Le cinéma n’est jamais aussi bon que lorsqu’il se place en rupture de la société, ébranlant, violentant les certitudes de Monsieur tout le monde. Mais il est mauvais, et même dangereux, quand il ne remet jamais rien en cause et se contente de reprendre à son compte le discours officiel. Deux films arabes, actuellement en circulation, sont à ranger dans cette - inquiétante - deuxième catégorie : Assifara fi al îmara (littéralement l’ambassade dans l’immeuble) et Wake up Morocco. “Assifara” filme un homme (Adel Imam) de retour dans son pays qui découvre, à sa grande surprise, que l’appartement mitoyen au sien… est occupé par l’ambassade d’Israël au Caire. Le sujet est beau, mais le traitement est “dangereux” : le scénario épouse une mentalité dominante (dans la rue arabe) qui représente l’Israélien en être vil, honteux, qu’il fait bon (re)jeter, ou ignorer en toutes circonstances. Wake up Morocco, de la Marocaine Narjiss Nejjar, est un film pas bon du tout, qui revient entre autres sur le ratage (par le Maroc) du Mondial 2010. Il nous explique platement ce que les médias officiels nous serinaient déjà, à l’époque : en gros, Sepp Blatter (le président de la FIFA) a tué notre rêve. Une idée pantouflarde, borgne, qui caresse dans le sens du poil. Un gros mensonge, en fait. “Assifara” et “Wake up” sont dangereux par le message qu’ils véhiculent, le même que l’on peut subir en restant scotché devant son téléviseur : nous, Marocains, nous, Arabes, sommes irréprochables, ce sont seulement les autres (Israël, Blatter, l’Afrique du Sud) qui nous empêchent de gagner à tous les coups. Le danger de ces films ne tient pas dans leur soi-disant patriotisme (après tout, l’Algérien Lakhdar Hamina a passé sa vie à écrire des films patriotiques, et ils étaient beaux comme le jour), mais dans l’exaltation de la bêtise qu’ils reprennent ouvertement à leur compte.



VITES !

Le rapport du CCDH sur les événements dramatiques dont ont été victimes des immigrés subsahariens dans le nord du Maroc (en octobre 2005) semble faire l’unanimité… contre lui. Un collectif de onze ONG, dont l’AMDH et plusieurs associations de Marocains en Europe, s’est constitué pour considérer ledit rapport comme “nul et non avenu”.


C’est le rush des cabinets d'avocats internationaux sur le royaume.

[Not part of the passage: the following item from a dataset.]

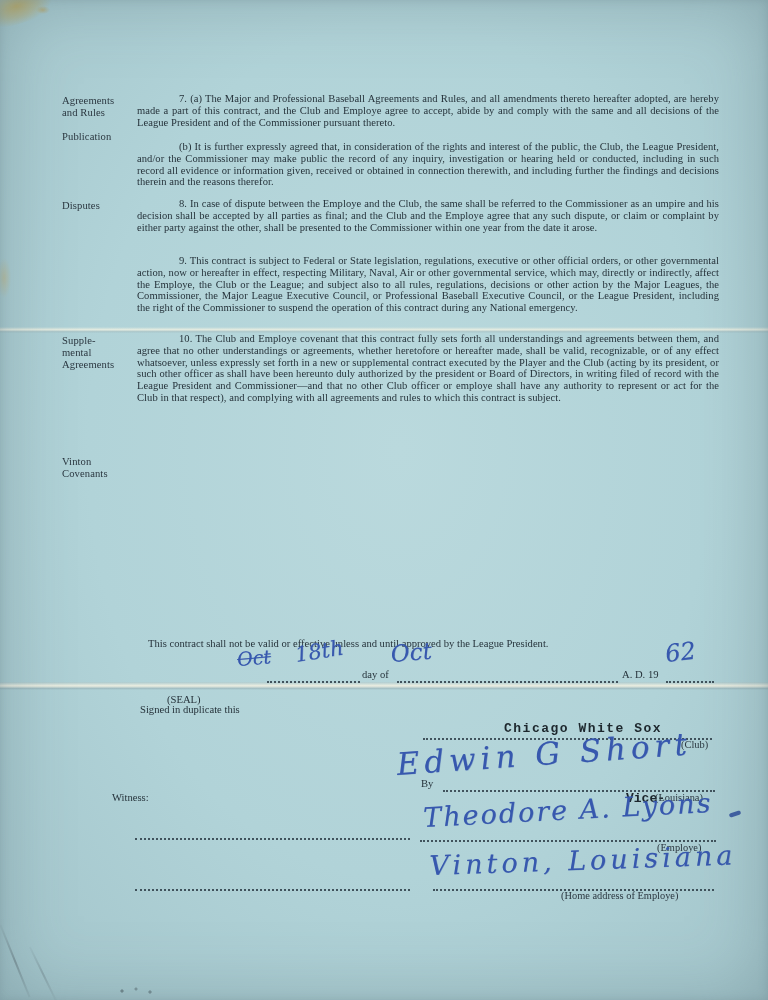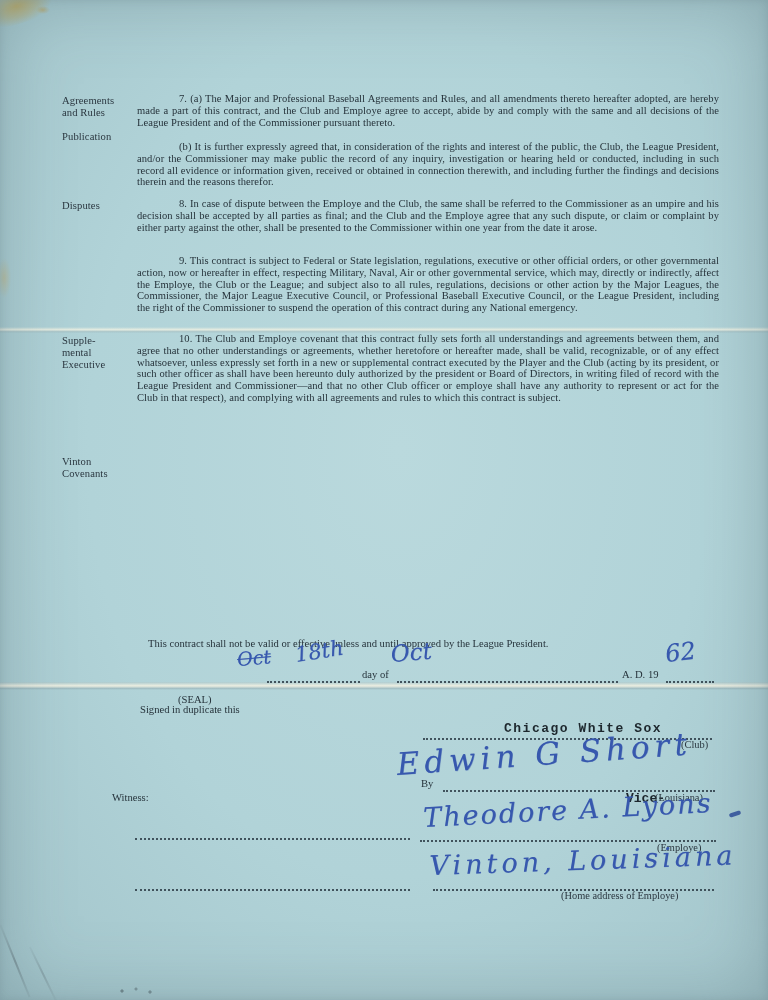"Supple-" div.mlabel { text: Executive -> Agreements }
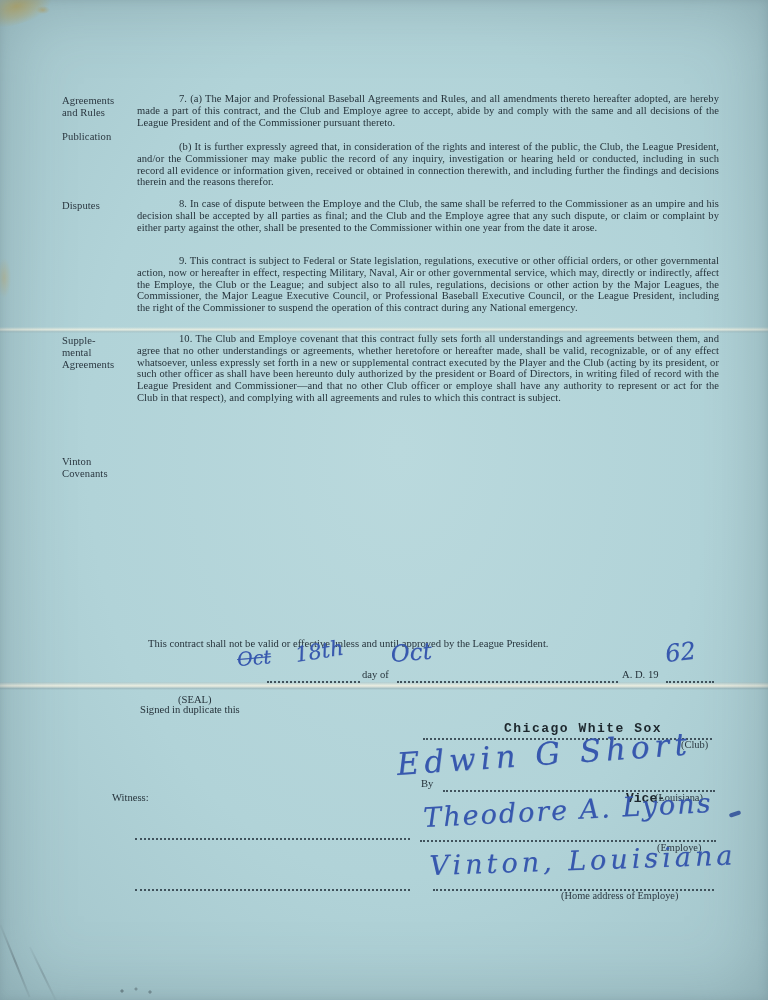"(SEAL)" div.typed { left: 178px -> 167px }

Après le cabinets Francis Lefèvre et Gide Loyrette Nouel, c’est au tour du fameux cabinet parisien Reinhardt Marville Torre (affaires de droit bancaire, financier, immobilier, etc.) de s’implanter à son tour dans la capitale économique du royaume.


Les accidents de la circulation ont enregistré une nouvelle hausse en février 2007 : près de 27 % de tués de plus qu’en février 2006, d’après un document du ministère de l’Equipement et des Transports. Les champions de la “hausse” restent les régions de Casablanca et Marrakech.

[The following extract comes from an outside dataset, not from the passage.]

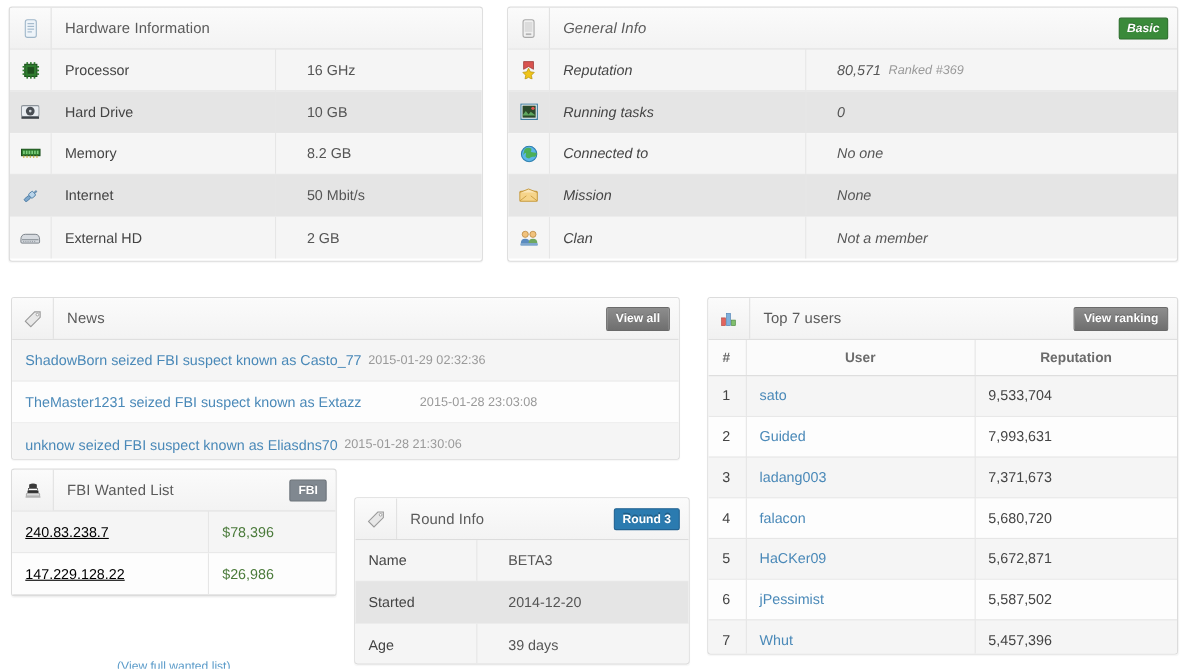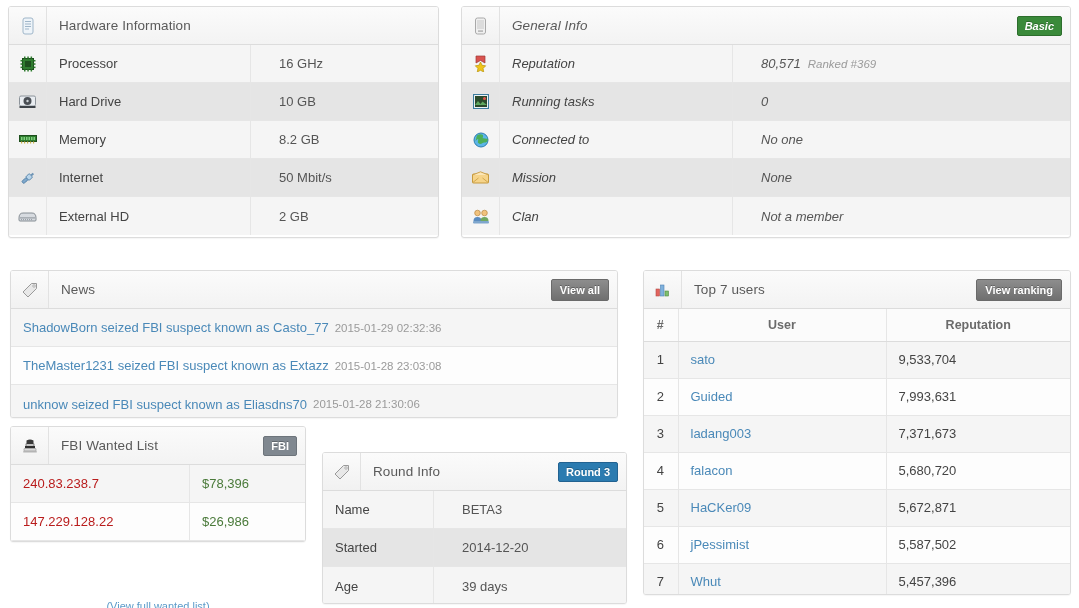"TheMaster1231 seized FBI suspect known" .news-row.plain { gap: none -> 47px }
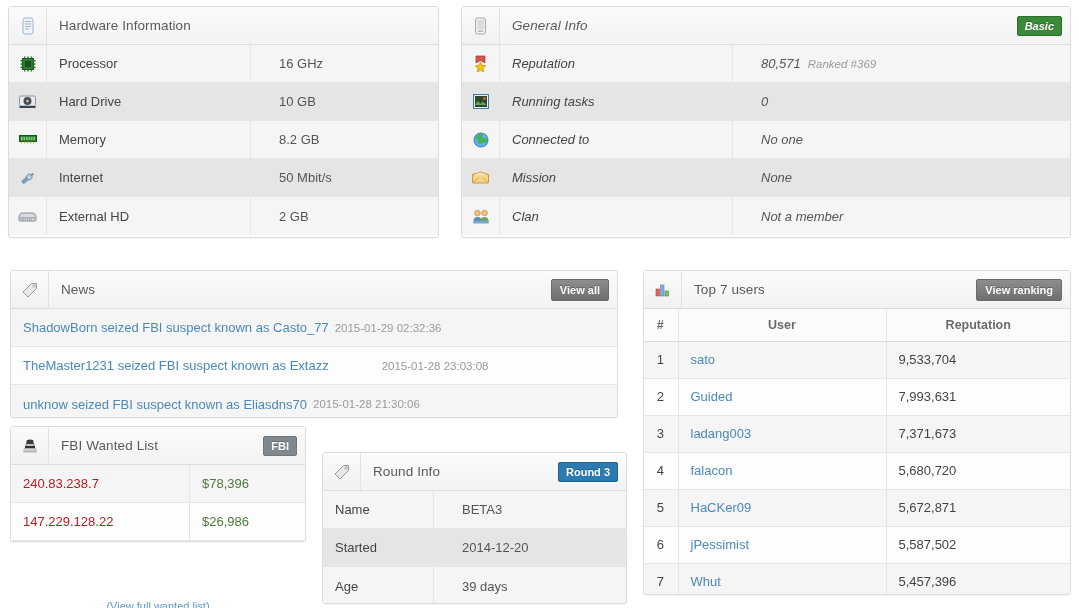"240.83.238.7" .w-ip { color: #b91c1c -> #000000; text-decoration: none -> underline }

Abderrazak Afilal, ex-patron de l’UGTM, écrit ses mémoires. Le livre, qui sortira dans quelques mois, contient “des révélations”, selon une source proche de l’auteur. Afilal revient sur ses débuts à l’Istiqlal, son rôle dans le mouvement ouvrier et ce qu’il appelle la “campagne politique” menée contre lui dans la suite des procès Slimani-Laâfora.